Sur marche: épisode de bruit soutenu: inhibition des thérapies, notification au patient (vibration) et alerte de télémédecine; épisode de bruit non soutenu: notification au patient (vibration) et alerte de télémédecine; les différents EGMs sont enregistrés dans les mémoires.
Sur Passif : épisode de bruit soutenu: absence d’inhibition des thérapies, notification au patient (vibration); épisode de bruit non soutenu: notification au patient (vibration); les différents EGMs sont enregistrés dans les mémoires.
Sur Arrêt : les thérapies ne sont pas inhibées, les épisodes de bruit soutenus ou non soutenus ne sont pas enregistrés.
- canal de discrimination
2 options sont disponibles: Coïl VD – Boîtier par défaut ou Distal VD – Boitier.

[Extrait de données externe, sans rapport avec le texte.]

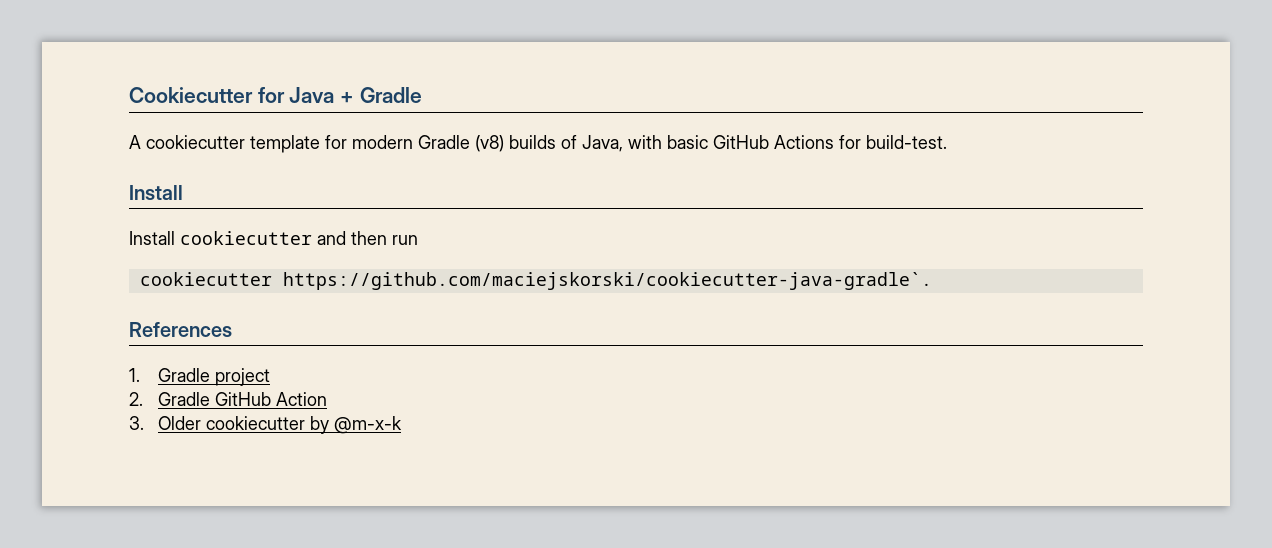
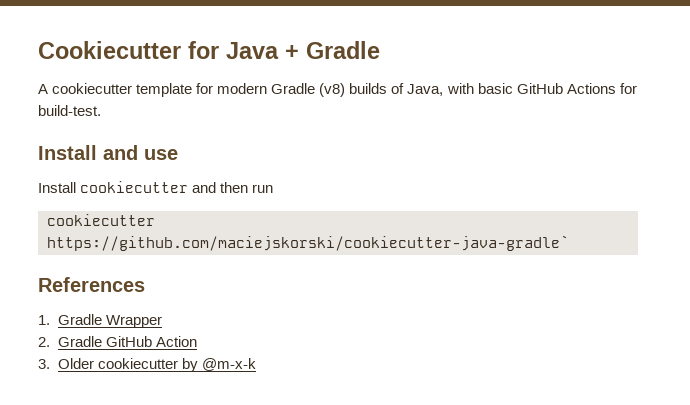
  A cookiecutter template for modern Gradle (v8) builds of Java, with basic GitHub Actions for build-test.
- Install
+ Install and use
- cookiecutter https://github.com/maciejskorski/cookiecutter-java-gradle`.
+ cookiecutter https://github.com/maciejskorski/cookiecutter-java-gradle`
- 1. Gradle project
+ 1. Gradle Wrapper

- minuterie : il est possible de programmer une minuterie pour limiter la durée maximum d’inhibition des thérapies. Si le dispositif diagnostique un bruit soutenu et inhibe les thérapies dans un premier temps, les thérapies seront délivrées en fin de minuterie si le bruit persiste.
- nombre d’épisodes non soutenus nécessaires pour déclencher une alerte : Un seul épisode soutenu avec inhibition des thérapies suffit pour qu’une notification-patient et une alerte de télémédecine soient générées. En revanche, le nombre d’épisodes non soutenus est programmable.